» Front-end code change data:

Segment Open

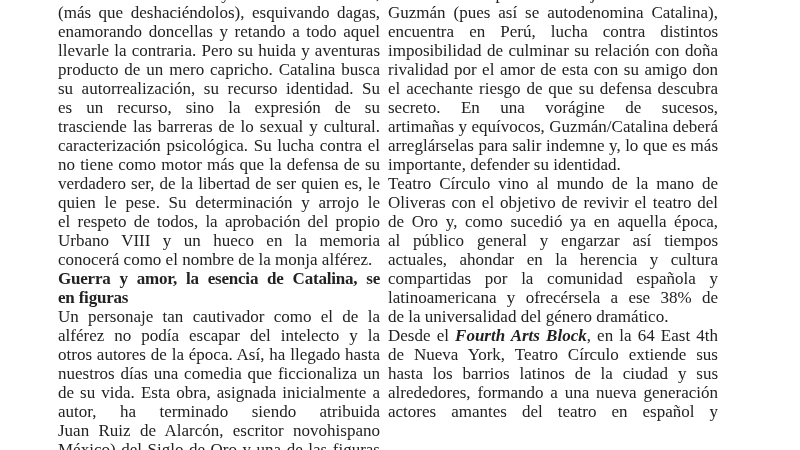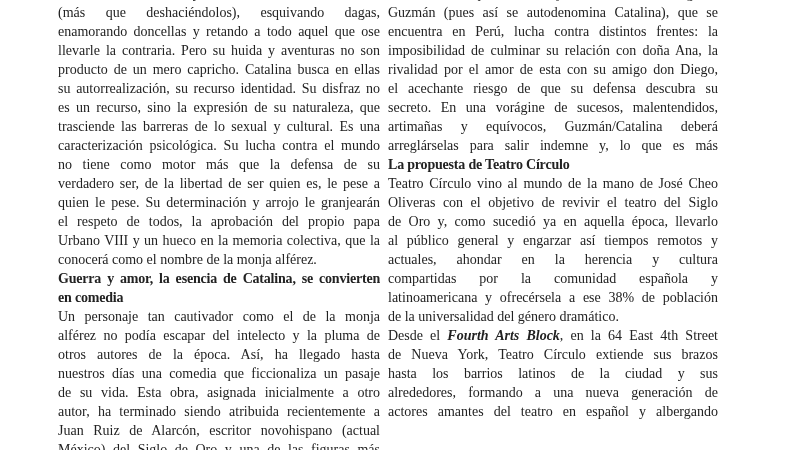--- a/index.html
+++ b/index.html
@@ -23,21 +23,21 @@
   }
   .col-left  { left: 58px;  width: 322px; }
   .col-right { left: 388px; width: 330px; }
   .textflow {
     position: relative;
     top: -16px;
   }
   .line {
     height: 19px;
     line-height: 19px;
-    font-size: 14px;
+    font-size: 17px;
     color: #222222;
     text-align: justify;
     text-align-last: justify;
     overflow: hidden;
     white-space: normal;
   }
   .line.align-left {
     text-align: left;
     text-align-last: left;
   }
@@ -62,21 +62,21 @@
         <div class="line">es un recurso, sino la expresión de su naturaleza, que</div>
         <div class="line">trasciende las barreras de lo sexual y cultural. Es una</div>
         <div class="line">caracterización psicológica. Su lucha contra el mundo</div>
         <div class="line">no tiene como motor más que la defensa de su</div>
         <div class="line">verdadero ser, de la libertad de ser quien es, le pese a</div>
         <div class="line">quien le pese. Su determinación y arrojo le granjearán</div>
         <div class="line">el respeto de todos, la aprobación del propio papa</div>
         <div class="line">Urbano VIII y un hueco en la memoria colectiva, que la</div>
         <div class="line align-left">conocerá como el nombre de la monja alférez.</div>
         <div class="line bold">Guerra y amor, la esencia de Catalina, se convierten</div>
-        <div class="line bold align-left">en comedia</div>
+        <div class="line bold align-left">en figuras</div>
         <div class="line">Un personaje tan cautivador como el de la monja</div>
         <div class="line">alférez no podía escapar del intelecto y la pluma de</div>
         <div class="line">otros autores de la época. Así, ha llegado hasta</div>
         <div class="line">nuestros días una comedia que ficcionaliza un pasaje</div>
         <div class="line">de su vida. Esta obra, asignada inicialmente a otro</div>
         <div class="line">autor, ha terminado siendo atribuida recientemente a</div>
         <div class="line">Juan Ruiz de Alarcón, escritor novohispano (actual</div>
         <div class="line">México) del Siglo de Oro y una de las figuras más</div>
       </div>
     </div>
@@ -84,21 +84,21 @@
       <div class="textflow">
         <div class="line">la comedia nos presenta a un joven llamado don Diego de</div>
         <div class="line">Guzmán (pues así se autodenomina Catalina), que se</div>
         <div class="line">encuentra en Perú, lucha contra distintos frentes: la</div>
         <div class="line">imposibilidad de culminar su relación con doña Ana, la</div>
         <div class="line">rivalidad por el amor de esta con su amigo don Diego,</div>
         <div class="line">el acechante riesgo de que su defensa descubra su</div>
         <div class="line">secreto. En una vorágine de sucesos, malentendidos,</div>
         <div class="line">artimañas y equívocos, Guzmán/Catalina deberá</div>
         <div class="line">arreglárselas para salir indemne y, lo que es más</div>
-        <div class="line bold align-left">La propuesta de Teatro Círculo</div>
+        <div class="line align-left">importante, defender su identidad.</div>
         <div class="line">Teatro Círculo vino al mundo de la mano de José Cheo</div>
         <div class="line">Oliveras con el objetivo de revivir el teatro del Siglo</div>
         <div class="line">de Oro y, como sucedió ya en aquella época, llevarlo</div>
         <div class="line">al público general y engarzar así tiempos remotos y</div>
         <div class="line">actuales, ahondar en la herencia y cultura</div>
         <div class="line">compartidas por la comunidad española y</div>
         <div class="line">latinoamericana y ofrecérsela a ese 38% de población</div>
         <div class="line align-left">de la universalidad del género dramático.</div>
         <div class="line"><span>Desde el </span><span class="italic">Fourth Arts Block</span><span>, en la 64 East 4th Street</span></div>
         <div class="line">de Nueva York, Teatro Círculo extiende sus brazos</div>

Segment Closed

» TO DO: Among the entries above, find the line with "de José Cheo</div>" and the line with "East 4th Street</span></div>"; give again exactly these two lines and all lines between them.

» RESULT OF THIS EXERCISE:
         <div class="line">Teatro Círculo vino al mundo de la mano de José Cheo</div>
         <div class="line">Oliveras con el objetivo de revivir el teatro del Siglo</div>
         <div class="line">de Oro y, como sucedió ya en aquella época, llevarlo</div>
         <div class="line">al público general y engarzar así tiempos remotos y</div>
         <div class="line">actuales, ahondar en la herencia y cultura</div>
         <div class="line">compartidas por la comunidad española y</div>
         <div class="line">latinoamericana y ofrecérsela a ese 38% de población</div>
         <div class="line align-left">de la universalidad del género dramático.</div>
         <div class="line"><span>Desde el </span><span class="italic">Fourth Arts Block</span><span>, en la 64 East 4th Street</span></div>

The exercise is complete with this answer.